In Smt. Hmangaihzuali (2003), the High Court emphasised that limitation principles, though not statutorily applicable, should be “closely followed”, reinforcing procedural regularity. Meanwhile, Union Territory of Mizoram v. C. Lalthanpara (1983)[10] clarified that Village Courts lack jurisdiction over suits involving non-tribals or the State.
Applicability of General Statutes
The Supreme Court in J. Thansiama (2016)[1] held that the 1963 Limitation Act applies proprio vigore to Mizoram in the absence of a Presidential notification to the contrary, rejecting reliance on pre-Statehood notifications. The High Court has likewise resisted arguments that national labour or social-welfare legislation is ipso facto excluded from tribal areas (L. Biakchhunga, 2005)[11]. These rulings demonstrate that customary autonomy co-exists with, rather than displaces, general law unless expressly exempted.
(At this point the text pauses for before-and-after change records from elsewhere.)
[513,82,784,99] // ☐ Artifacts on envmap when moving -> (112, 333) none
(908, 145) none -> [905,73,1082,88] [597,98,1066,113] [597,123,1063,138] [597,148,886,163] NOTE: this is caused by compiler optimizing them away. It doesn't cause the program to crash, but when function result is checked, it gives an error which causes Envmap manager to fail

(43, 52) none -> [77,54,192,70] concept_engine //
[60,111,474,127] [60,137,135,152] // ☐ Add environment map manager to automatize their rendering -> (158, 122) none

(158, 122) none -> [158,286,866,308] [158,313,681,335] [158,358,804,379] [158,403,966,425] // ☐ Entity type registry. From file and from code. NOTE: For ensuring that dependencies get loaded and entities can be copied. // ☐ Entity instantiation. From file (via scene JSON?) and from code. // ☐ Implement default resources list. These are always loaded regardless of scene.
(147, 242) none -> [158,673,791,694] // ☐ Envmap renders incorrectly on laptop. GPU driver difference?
Custom, Fundamental Rights and Non-State Actors
Judicial willingness to scrutinise customary practices against constitutional norms is evident in Lalringzovi v. State of Mizoram (2019)[12], where the High Court restrained community organisations from evicting a woman for marrying a non-Mizo, invoking Articles 19 and 21. The decision affirms that custom cannot legitimise violations of fundamental rights, and that the State bears an affirmative duty to curb vigilante enforcement of customary sanctions.
Comparative Perspective
Customary systems elsewhere in India, such as the Punjab Zimindara custom recognised in Ass Kaur (2007), are tolerated only when consonant with “justice, equity or good conscience”. This mirrors the evaluative standard applied to Mizo custom, suggesting a pan-Indian doctrine whereby the legitimacy of any custom—local, class or family—is contingent upon its normative compatibility with constitutional and statutory law.
Critical Evaluation and Prospects for Reform
Three themes emerge:
- Judicial Equity – Courts increasingly temper rigid patrilineal rules with equitable considerations, expanding women’s inheritance rights without formally abrogating custom.
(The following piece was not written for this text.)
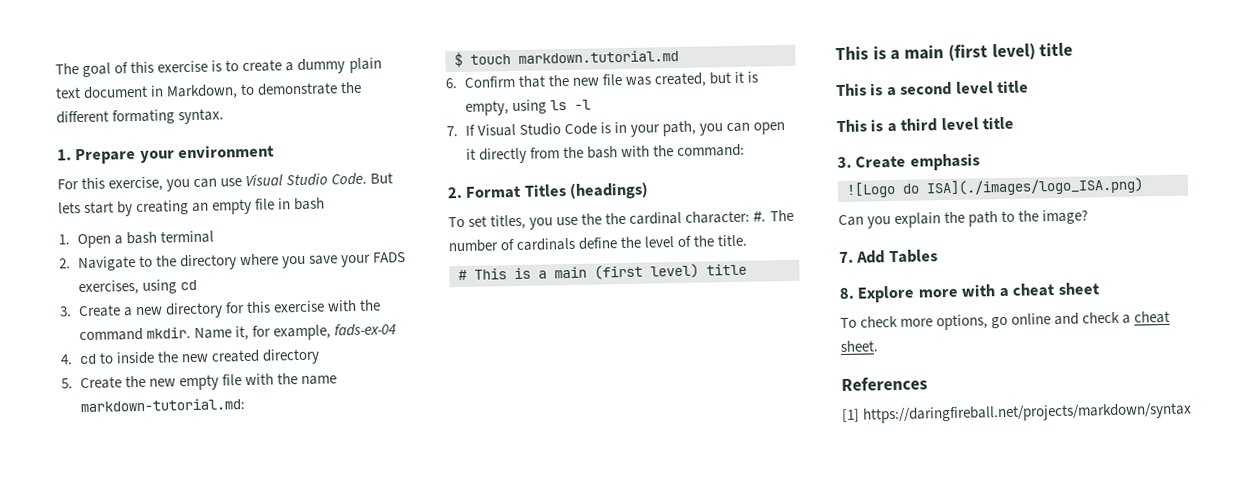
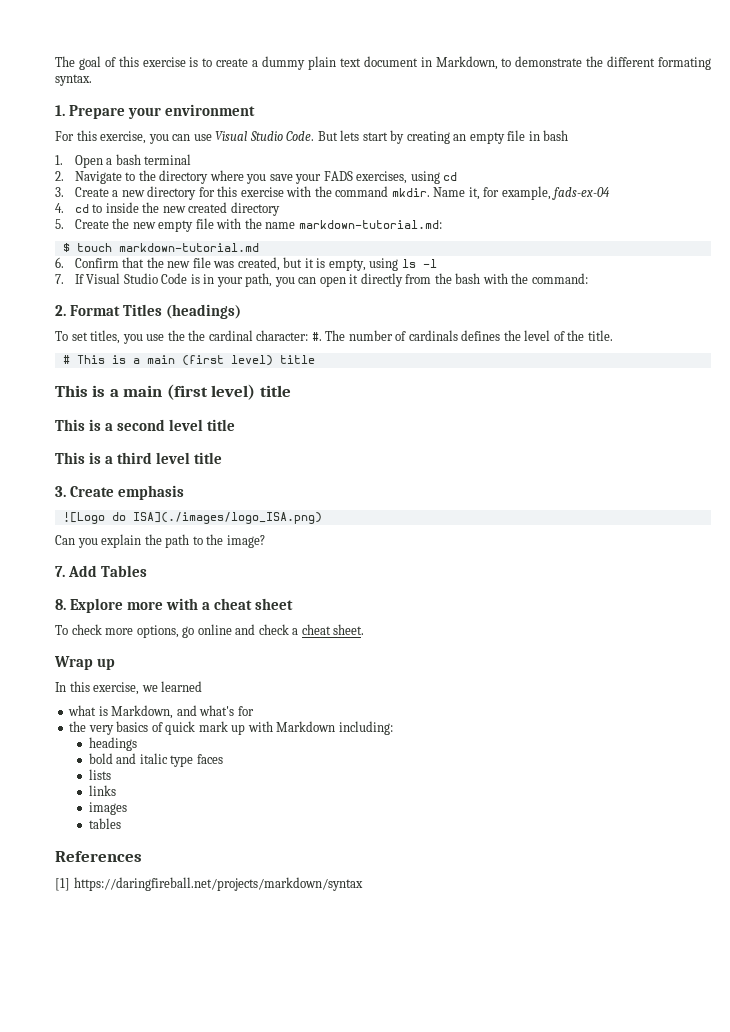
[518,49,679,64] markdown.tutorial.md -> [118,243,259,252] markdown-tutorial.md
[578,237,619,250] define -> [461,330,501,341] defines
(878, 346) none -> [54,656,116,670] [55,681,203,695] [68,705,254,719] [69,721,393,735] [88,737,137,751] [88,753,223,767] [88,769,111,780] [88,785,116,796] [88,802,127,815] [88,818,121,829] // Wrap up // In this exercise, we learned // what is Markdown, and what's for // the very basics of quick mark up with Markdown including: // headings // bold and italic type faces // lists // links // images // tables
- Need for Codification – Fragmentary digests lack legislative force, causing uncertainty; a democratically enacted “Mizoram Customary Code” could reconcile tradition with gender justice.
- Constitutional Supremacy – Article 371G accords special protection to Mizo religious and social practices, yet does not oust fundamental rights. Future challenges may invoke Articles 14, 15 and 21 to test discriminatory customs, echoing developments under Hindu and Muslim personal laws.
Conclusion
Mizo customary law retains profound cultural significance and legal authority. However, its contemporary application reveals an adaptive trajectory: courts respect traditional norms but invoke equity and constitutional values to mitigate exclusionary effects, particularly upon women. Procedural safeguards under the Sixth Schedule and the 1953 Rules ensure that disputes are resolved within an institutional framework integrated with the national judiciary. The evolving jurisprudence invites legislative attention to codify and clarify custom, thereby fortifying legal certainty while advancing the constitutional vision of equality and dignity.
Footnotes
- J. Thansiama v. State of Mizoram & Ors., (2016) 11 SCC 532.
- Lushai Hills Autonomous District (Administration of Justice) Rules, 1953, r. 46(1).
- Smt. Hmangaihzuali v. Smt. C. Laldingi, 2003 (2) GLT 546.
- Thansiami v. Lalruatkima & Ors., 2011 SCC OnLine Gau 611.
- Smt. Ass Kaur v. Kartar Singh, (2007) 11 SCC 547.
- Ralliani & Ors. v. Kaithuami & Ors., 2008 Supp GLT 820.
- Master Zosangpuia v. State of Mizoram & Ors., 2017 Gauhati HC (unreported slip op.).
- Kaithuami [L] v. Ralliani & Ors., 2022 SCC OnLine SC 512.
- Smt. Lalramchhani v. Smt. Lalthachhungi, 2002 Gauhati HC (unreported).
- Union Territory of Mizoram v. C. Lalthanpara & Ors., 1983 (2) GLR 347.
- L. Biakchhunga v. State of Mizoram & Ors., 2005 (3) GLR 267.
- Lalringzovi v. State of Mizoram & Ors., 2019 (4) GLT 392.